[Web page revision data]

___

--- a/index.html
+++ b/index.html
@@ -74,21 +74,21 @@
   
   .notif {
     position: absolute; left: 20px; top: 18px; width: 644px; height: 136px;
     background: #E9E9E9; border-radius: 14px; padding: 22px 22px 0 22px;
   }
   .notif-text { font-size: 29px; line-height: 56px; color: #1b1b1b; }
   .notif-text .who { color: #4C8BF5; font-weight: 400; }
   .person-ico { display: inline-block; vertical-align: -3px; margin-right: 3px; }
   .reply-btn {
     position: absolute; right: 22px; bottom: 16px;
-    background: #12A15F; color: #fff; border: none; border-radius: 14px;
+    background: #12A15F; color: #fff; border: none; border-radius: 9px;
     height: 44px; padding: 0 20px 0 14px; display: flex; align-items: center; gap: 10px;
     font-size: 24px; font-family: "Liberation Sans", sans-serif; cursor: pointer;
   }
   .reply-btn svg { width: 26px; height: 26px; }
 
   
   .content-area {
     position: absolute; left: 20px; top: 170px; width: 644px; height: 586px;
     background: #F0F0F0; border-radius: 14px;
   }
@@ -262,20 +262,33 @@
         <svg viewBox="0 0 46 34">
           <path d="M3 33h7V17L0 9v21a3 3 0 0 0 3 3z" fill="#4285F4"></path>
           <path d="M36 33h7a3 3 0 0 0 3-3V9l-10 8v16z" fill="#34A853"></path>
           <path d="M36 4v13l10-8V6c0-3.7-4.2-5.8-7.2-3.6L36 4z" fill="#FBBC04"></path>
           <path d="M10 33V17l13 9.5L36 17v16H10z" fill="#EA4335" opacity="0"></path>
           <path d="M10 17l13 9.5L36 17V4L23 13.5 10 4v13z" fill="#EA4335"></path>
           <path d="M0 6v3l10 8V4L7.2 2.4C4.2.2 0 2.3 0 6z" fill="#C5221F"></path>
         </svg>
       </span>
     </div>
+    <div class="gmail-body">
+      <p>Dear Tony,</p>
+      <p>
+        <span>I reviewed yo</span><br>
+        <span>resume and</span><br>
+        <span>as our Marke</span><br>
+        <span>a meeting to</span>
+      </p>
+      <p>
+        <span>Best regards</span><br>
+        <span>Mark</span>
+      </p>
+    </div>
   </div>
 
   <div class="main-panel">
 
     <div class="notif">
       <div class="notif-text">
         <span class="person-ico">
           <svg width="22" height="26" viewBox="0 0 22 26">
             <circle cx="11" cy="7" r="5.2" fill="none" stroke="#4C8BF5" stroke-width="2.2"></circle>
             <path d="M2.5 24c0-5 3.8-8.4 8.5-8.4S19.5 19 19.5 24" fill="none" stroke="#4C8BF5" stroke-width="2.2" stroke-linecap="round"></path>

___

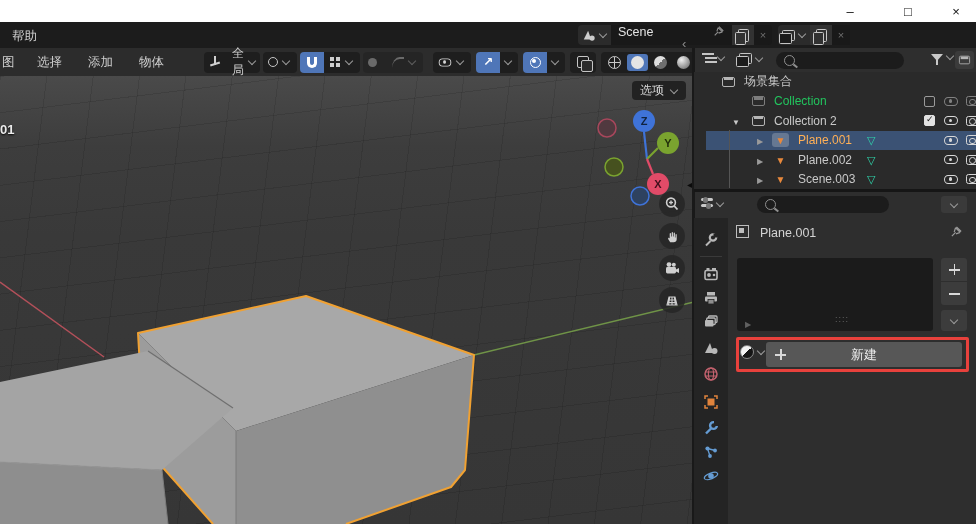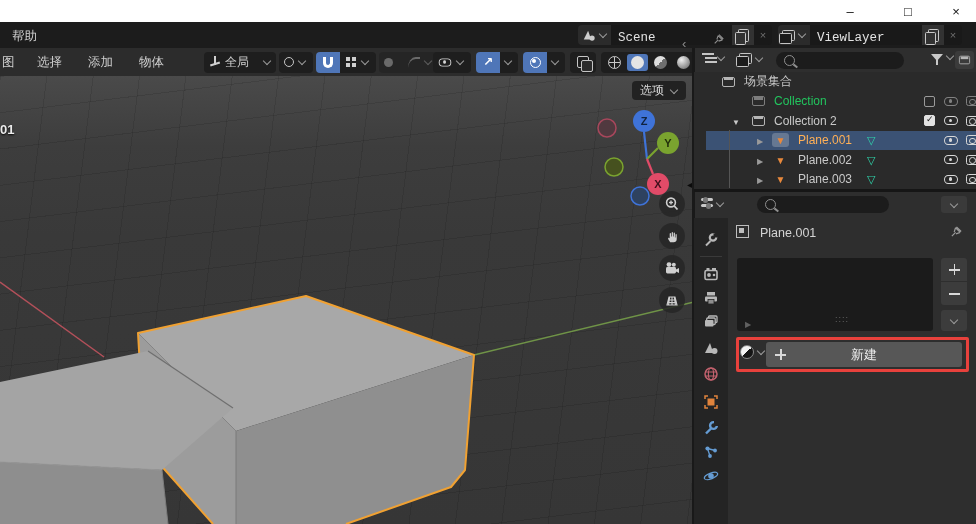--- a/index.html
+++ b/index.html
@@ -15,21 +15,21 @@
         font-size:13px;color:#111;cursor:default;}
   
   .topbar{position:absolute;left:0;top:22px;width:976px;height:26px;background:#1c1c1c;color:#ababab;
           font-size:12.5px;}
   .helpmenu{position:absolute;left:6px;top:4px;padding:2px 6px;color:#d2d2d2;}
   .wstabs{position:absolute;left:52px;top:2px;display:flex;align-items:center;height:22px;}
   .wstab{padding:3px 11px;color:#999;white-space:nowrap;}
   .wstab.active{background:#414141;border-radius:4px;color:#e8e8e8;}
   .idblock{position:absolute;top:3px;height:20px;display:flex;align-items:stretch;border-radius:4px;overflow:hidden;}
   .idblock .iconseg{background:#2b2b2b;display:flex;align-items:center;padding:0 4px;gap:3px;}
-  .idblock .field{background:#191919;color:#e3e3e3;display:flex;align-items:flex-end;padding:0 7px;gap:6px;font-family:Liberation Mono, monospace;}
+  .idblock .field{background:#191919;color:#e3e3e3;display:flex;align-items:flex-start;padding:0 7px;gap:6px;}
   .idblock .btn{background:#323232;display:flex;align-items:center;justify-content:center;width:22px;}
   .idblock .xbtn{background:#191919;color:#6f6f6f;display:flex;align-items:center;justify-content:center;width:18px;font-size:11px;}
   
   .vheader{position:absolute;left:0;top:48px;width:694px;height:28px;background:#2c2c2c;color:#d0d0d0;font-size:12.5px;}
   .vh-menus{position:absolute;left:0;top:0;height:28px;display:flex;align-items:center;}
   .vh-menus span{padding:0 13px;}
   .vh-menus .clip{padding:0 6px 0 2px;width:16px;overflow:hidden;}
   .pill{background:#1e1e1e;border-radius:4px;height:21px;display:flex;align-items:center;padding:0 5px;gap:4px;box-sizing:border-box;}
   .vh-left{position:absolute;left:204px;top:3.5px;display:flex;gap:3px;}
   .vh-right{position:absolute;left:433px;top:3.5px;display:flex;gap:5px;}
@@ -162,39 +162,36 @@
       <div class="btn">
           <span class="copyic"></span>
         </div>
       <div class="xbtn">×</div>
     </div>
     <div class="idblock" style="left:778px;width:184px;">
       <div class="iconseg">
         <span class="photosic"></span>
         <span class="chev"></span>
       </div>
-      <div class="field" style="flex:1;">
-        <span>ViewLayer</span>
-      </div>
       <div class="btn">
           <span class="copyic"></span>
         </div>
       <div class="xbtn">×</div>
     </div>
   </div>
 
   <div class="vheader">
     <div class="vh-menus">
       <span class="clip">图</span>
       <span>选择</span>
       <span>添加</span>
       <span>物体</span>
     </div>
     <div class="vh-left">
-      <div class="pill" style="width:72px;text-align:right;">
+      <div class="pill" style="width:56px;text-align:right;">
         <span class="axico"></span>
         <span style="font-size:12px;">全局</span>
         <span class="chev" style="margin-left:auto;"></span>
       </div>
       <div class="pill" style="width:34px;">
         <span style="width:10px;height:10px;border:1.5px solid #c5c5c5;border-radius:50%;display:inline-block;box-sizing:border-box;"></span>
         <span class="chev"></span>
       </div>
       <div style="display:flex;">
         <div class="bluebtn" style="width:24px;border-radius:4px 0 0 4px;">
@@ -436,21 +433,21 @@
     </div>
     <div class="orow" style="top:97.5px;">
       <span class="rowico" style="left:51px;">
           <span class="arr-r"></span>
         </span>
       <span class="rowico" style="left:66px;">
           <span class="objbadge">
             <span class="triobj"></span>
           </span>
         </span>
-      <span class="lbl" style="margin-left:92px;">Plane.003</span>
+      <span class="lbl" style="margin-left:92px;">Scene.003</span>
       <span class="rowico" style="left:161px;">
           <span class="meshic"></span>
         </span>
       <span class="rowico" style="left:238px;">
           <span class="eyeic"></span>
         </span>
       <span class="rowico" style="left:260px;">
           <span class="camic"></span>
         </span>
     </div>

___

Task prompt >> Would you retype the lines above from the one with "<span>I reviewed yo</span><br>" down to the one with "24c0-5 3.8-8.4 8.5-8.4S19.5", word for word, both ends included and no other lines?

Reply >>
+        <span>I reviewed yo</span><br>
+        <span>resume and</span><br>
+        <span>as our Marke</span><br>
+        <span>a meeting to</span>
+      </p>
+      <p>
+        <span>Best regards</span><br>
+        <span>Mark</span>
+      </p>
+    </div>
   </div>
 
   <div class="main-panel">
 
     <div class="notif">
       <div class="notif-text">
         <span class="person-ico">
           <svg width="22" height="26" viewBox="0 0 22 26">
             <circle cx="11" cy="7" r="5.2" fill="none" stroke="#4C8BF5" stroke-width="2.2"></circle>
             <path d="M2.5 24c0-5 3.8-8.4 8.5-8.4S19.5 19 19.5 24" fill="none" stroke="#4C8BF5" stroke-width="2.2" stroke-linecap="round"></path>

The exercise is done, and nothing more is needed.